SCHLUSS MIT DER DIFFAMIERUNG VON „TANZ DICH FREI“!

Interpellation Fraktion SVPplus (Roland Jakob, SVP): Tanz dich frei, auf Gesetze pfeif ich! / Interpellation Fraktion SVPplus (Roland Jakob, SVP): Tanz dich frei, aber bitte ohne Sauerei! / Interpellation Alexander Feuz (FDP): „Tanz dich frei“: Gelunge-ne Berner Street-Parade – „bottellón“, Demonstration oder blosses Ärgernis? Was zieht der Gemeinderat für Konsequenzen für die Zukunft?
Intervention der PdA an der Stadtratssitzung vom 25.04.2013

Die Wortkombination “Tanz dich frei“ scheint eine fast schon magische Wirkung ausgelöst zu haben – auch hier im Stadtrat. Das erkennen wir an der Menge der entsprechenden Vorstösse. Noch deutlicher wird das aber, wenn wir uns die vorliegenden Interpellationen genauer ansehen und die Antworten des Gemeinderats. Wer so aufschreit, muss am 2. Juni 2012 aber gewaltig traumatisiert worden sein, da muss für einige Stadträte eine Welt eingestürzt sein.

Und vielleicht liegen diese Stadträte ja auch gar nicht so falsch. So üblich ist es ja auch in dieser Stadt nicht, dass der öffentliche Raum für etwas anderes in Anspruch genommen wird als den Gang zur Arbeit oder zur durchkommerzialisierten „Freizeit“. Und wenn dieser Raum dann doch einmal etwas anders genutzt werden soll, sind wir es gewohnt, dass erst einmal über das Budget diskutiert werden muss. In diese geordnete und verordnete Welt brach „Tanz dich frei“ herein wie aus einer anderen Zeit und von einem anderen Ort: als Utopie – oder eben als Alptraum.

Und da einmal in dieser Welt nicht sein kann, was nicht sein darf, wehren die Interpellanten halt schon der Anfänge mit Diffamierung, Verteufelung, Ausgrenzung, Kriminalisierung: „Sauerei“, „botellón“, „auf Gesetze pfeif ich!“ – so tönt es schon aus dem fett Gedruckten. „Demonstration oder blosses Ärgernis?“ Wer so fragt, der trauert doch offensichtlich schon ein bisschen den guten alten Demonstrationen nach. Denn da wusste man ja wenigstens noch, woran man war und wie zu verfahren war. Werden die Dinge etwas komplizierter, dann reduziert man sie am besten auf schon Bekanntes. Es bleibt dann unter dem Strich nichts übrig ausser Dreck, Suff, Gewalt. Und anschliessend kann man ja getrost zur Tagesordnung übergehen.

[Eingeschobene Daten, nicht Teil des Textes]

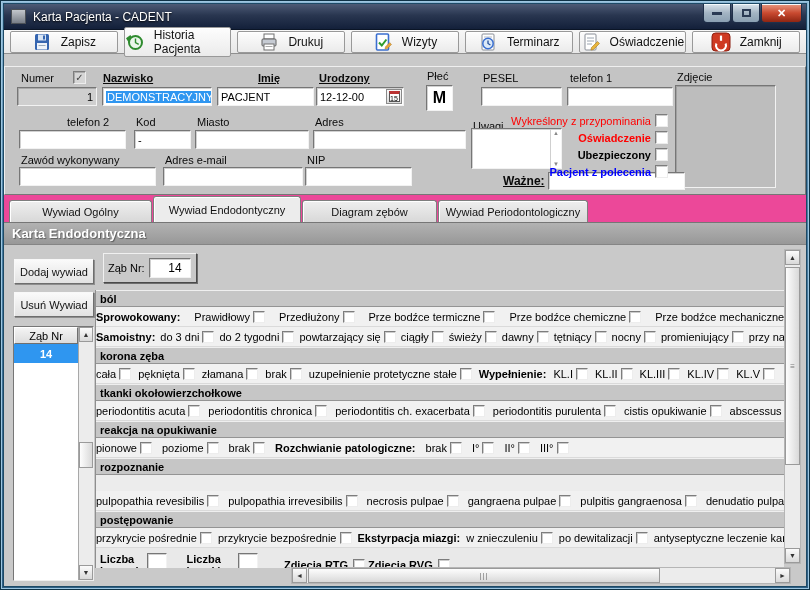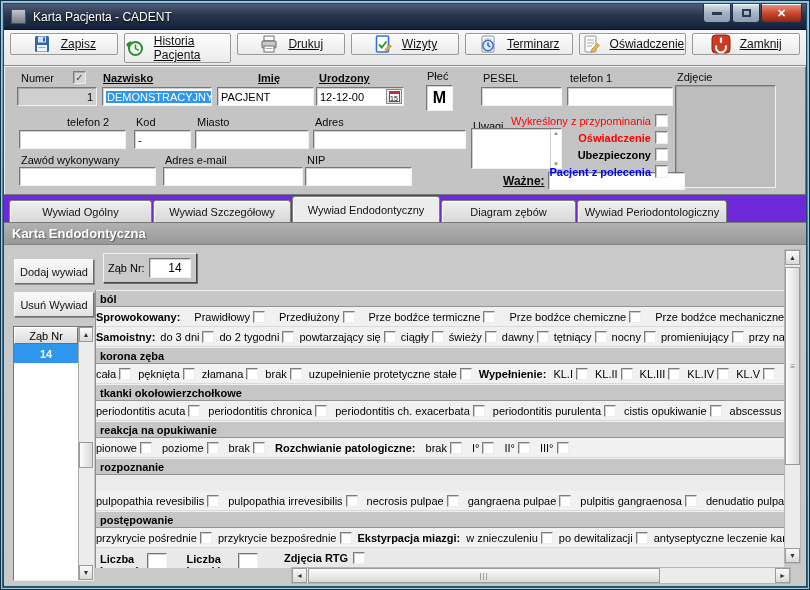"Zapisz" .toolbar { align-items: flex-start -> center; height: 36px -> 24px; text-decoration: underline -> none }
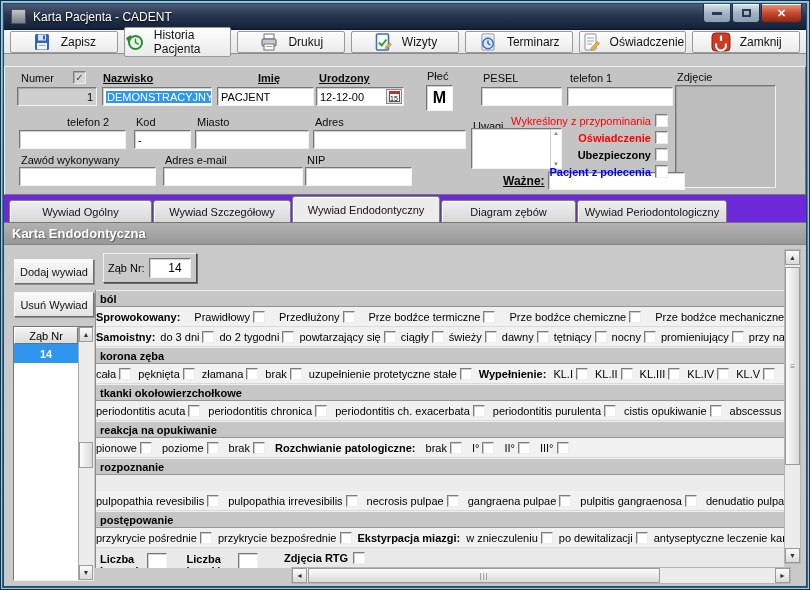"Wywiad Ogólny" .tabstrip { background: #6d28d9 -> #ec4899 }
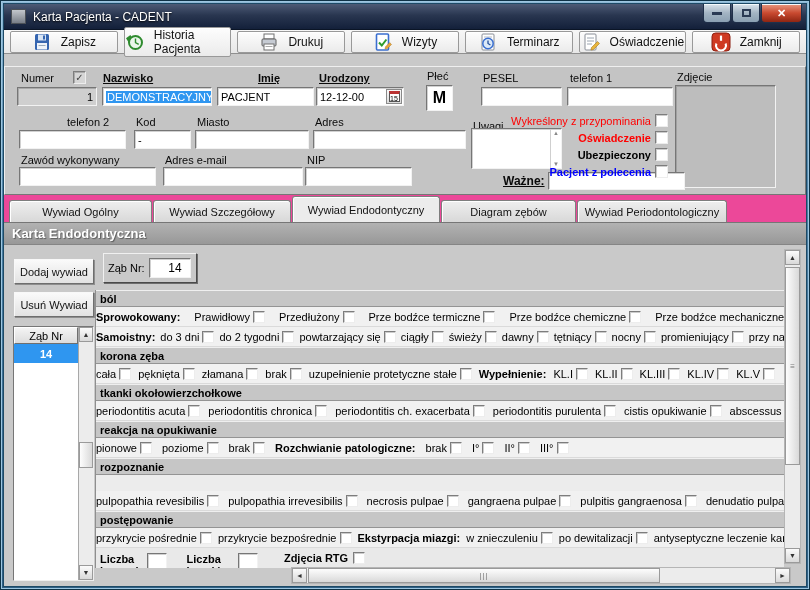"Wywiad Szczegółowy" div.tab { html: <div>Wywiad Szczegółowy</div> -> none }
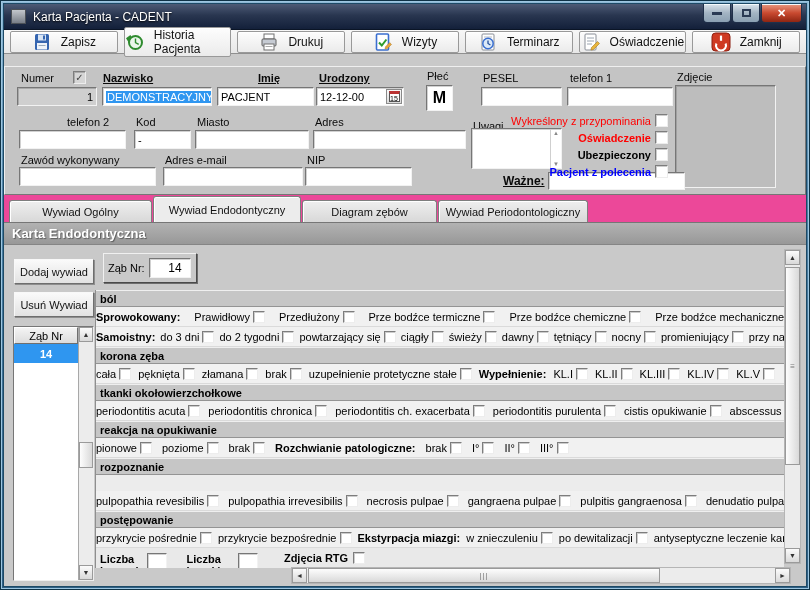"Zdjęcia RTG" .stack { flex-direction: column -> row }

In dieses Spiel der Reduktion komplexer gesellschaftlicher Prozesse auf das Niveau von Dreck und Suff und Gewalt geht auch der Gemeinderat ein. Leider. Man lese seine Zusammenstellung der Gesetzesverletzungen, begangen am 2. Juni 2012. Die pauschale Form, wie hier „Tatbestände“ aufgeführt werden, lässt den Eindruck aufkommen, Bern sei im letzten Juni direkt am Rand eines Bürgerkriegs gestanden: Sachbeschädigung, Körperverletzung, Sprengstoffvergehen. Wer auf diese Art informiert, der betreibt – willentlich oder naiv – das Geschäft der Scharfmacher. Wenn so etwas nicht das erste Mal geschieht und wenn durch verbales Anheizen schon mehrere brenzlige Situationen entstanden sind, dann stellt sich für die Partei der Arbeit Bern auch die Frage, ob diese Stadt sich diese Art von „Sicherheitspolitik“ noch leisten kann.

Der 2. Juni war laut und vielfältig, ein Konzert aus vielen unterschiedlichen Stimmen. Da kann man hinhören und sich einfach freuen. Da kann man auch zuhören und sich fragen, was diese so schön verschiedenen Stimmen denn mitzuteilen haben. Da diese Chance offensichtlich einige unter uns verpasst haben, ist es tröstlich zu wissen, dass uns schon bald wieder eine neue Gelegenheit geboten wird. So müsste soziales Lernen doch eigentlich Spass machen!